Source: Reference sequence (RefSeq) database at NCBI: current status, taxonomic expansion, and functional annotation.
Embedded: yes

Text

RefSeq FTP release 71 (July 2015) includes more than 77 million sequence records for more than 55 000 organisms. Table 2 summarizes the growth of the RefSeq dataset in the last year in terms of the organisms and number of sequence records represented per each RefSeq release FTP directory area. Bacterial genomes and proteins comprise the bulk of the RefSeq dataset (56% of the total accessions and 76% of the >52 million protein accessions).
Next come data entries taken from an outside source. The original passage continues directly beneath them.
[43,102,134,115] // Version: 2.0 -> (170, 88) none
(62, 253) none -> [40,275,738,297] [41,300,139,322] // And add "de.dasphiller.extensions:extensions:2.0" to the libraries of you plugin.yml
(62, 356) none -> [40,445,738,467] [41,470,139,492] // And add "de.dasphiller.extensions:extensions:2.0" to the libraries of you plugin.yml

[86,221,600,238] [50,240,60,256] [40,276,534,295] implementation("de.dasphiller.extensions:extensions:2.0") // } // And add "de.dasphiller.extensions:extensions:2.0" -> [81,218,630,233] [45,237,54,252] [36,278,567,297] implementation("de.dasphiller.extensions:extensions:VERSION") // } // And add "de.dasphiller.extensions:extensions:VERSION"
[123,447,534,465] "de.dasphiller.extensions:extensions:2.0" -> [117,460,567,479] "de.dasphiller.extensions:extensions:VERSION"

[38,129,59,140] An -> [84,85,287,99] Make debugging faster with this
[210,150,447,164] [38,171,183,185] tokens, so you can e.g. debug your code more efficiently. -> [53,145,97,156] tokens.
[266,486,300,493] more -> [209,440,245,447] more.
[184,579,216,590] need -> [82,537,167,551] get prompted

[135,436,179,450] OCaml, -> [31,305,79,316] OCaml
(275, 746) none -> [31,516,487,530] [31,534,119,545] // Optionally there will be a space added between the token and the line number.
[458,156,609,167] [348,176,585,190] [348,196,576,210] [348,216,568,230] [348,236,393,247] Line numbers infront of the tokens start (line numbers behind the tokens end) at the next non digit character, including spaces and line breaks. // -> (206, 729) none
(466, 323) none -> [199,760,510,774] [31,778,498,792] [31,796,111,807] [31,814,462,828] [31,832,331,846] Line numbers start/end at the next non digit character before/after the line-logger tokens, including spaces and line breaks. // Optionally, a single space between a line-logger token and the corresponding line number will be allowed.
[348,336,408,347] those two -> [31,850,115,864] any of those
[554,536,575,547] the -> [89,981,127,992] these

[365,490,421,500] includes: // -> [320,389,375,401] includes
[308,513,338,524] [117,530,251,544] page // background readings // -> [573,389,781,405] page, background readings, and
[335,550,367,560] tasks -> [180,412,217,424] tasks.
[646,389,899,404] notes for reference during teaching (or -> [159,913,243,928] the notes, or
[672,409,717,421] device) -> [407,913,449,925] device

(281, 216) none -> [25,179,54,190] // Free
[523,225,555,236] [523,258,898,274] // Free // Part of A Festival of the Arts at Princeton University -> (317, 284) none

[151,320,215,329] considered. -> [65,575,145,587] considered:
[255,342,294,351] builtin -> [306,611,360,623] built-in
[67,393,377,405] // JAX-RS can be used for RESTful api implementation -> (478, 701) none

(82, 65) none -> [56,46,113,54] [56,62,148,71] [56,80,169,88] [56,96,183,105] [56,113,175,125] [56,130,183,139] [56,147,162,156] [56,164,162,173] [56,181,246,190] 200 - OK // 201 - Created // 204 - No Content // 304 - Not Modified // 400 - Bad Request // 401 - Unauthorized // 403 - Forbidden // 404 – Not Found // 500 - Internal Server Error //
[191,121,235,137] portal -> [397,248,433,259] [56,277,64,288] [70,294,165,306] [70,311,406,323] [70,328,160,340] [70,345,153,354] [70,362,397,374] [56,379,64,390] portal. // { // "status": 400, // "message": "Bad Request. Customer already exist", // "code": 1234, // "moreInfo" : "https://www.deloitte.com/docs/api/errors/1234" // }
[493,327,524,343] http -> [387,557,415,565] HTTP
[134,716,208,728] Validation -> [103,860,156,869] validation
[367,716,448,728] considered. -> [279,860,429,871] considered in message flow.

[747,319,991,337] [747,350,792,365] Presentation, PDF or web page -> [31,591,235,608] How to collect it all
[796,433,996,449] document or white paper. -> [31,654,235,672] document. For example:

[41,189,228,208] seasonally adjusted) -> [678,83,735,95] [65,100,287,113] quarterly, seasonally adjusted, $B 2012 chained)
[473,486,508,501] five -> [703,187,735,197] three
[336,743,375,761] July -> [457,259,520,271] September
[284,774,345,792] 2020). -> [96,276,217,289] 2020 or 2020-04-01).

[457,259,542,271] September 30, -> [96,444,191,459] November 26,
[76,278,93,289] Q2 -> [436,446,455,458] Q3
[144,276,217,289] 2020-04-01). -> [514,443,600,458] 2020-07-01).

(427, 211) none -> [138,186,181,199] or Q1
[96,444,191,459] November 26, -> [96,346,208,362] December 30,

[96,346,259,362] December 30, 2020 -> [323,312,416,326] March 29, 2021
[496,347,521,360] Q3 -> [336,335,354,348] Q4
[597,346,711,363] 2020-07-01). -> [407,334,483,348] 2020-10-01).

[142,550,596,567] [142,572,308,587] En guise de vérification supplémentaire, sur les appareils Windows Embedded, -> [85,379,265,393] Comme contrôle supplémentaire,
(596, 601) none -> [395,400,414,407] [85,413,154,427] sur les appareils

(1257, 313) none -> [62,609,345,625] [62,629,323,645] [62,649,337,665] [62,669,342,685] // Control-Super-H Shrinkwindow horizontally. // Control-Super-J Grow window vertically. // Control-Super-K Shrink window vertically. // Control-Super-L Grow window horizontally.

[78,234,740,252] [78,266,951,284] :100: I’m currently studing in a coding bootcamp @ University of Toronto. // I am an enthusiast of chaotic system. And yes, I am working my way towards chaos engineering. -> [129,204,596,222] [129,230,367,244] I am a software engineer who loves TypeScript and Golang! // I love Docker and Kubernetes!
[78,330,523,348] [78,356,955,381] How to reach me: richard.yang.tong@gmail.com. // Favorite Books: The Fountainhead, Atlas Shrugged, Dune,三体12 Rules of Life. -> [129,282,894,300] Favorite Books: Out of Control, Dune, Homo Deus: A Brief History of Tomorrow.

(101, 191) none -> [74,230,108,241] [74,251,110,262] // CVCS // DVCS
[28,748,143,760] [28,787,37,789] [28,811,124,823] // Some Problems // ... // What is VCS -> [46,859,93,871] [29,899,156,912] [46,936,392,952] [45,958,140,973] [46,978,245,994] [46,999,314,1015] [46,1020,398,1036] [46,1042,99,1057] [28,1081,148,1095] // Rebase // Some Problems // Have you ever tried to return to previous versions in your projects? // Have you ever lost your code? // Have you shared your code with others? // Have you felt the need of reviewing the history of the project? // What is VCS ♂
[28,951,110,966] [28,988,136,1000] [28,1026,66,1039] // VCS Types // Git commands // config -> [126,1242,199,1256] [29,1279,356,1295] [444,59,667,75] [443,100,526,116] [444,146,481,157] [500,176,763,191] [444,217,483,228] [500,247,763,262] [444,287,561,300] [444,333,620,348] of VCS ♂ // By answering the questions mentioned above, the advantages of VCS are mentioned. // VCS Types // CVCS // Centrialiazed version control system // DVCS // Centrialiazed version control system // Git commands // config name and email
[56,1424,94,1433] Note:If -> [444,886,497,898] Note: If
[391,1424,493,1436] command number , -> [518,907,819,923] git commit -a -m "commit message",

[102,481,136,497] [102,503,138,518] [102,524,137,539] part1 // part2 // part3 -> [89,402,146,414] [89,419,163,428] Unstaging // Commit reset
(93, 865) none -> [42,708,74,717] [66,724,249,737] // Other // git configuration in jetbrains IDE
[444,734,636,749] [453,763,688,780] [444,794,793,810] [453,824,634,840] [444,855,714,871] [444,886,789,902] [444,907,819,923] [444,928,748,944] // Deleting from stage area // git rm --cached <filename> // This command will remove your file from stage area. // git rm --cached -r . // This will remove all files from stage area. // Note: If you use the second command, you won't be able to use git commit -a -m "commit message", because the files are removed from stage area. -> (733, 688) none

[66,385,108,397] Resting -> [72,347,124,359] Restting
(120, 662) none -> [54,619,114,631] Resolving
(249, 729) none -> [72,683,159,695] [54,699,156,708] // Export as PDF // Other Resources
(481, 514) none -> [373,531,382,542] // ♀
Significant increases in the number of organisms, proteins, and total records are seen for invertebrate, plant, and eukaryotic organisms which is consistent with the increased number and throughput of genome sequencing projects. A significant factor for the continued high rate of growth of RefSeq data are improvements in genome pipelines that generate annotated RefSeq genomes. Most notably, this includes increased capacity in NCBI's prokaryotic genome annotation pipeline, re-development of the process flow that propagates annotation from eukaryotic GenBank genomes onto RefSeq genomes, and the incorporation of RNA-Seq evidence in NCBI's eukaryotic genome annotation pipeline and its impact on generating model RefSeqs (XM_, XR_ and XP_ accessions, Table 1).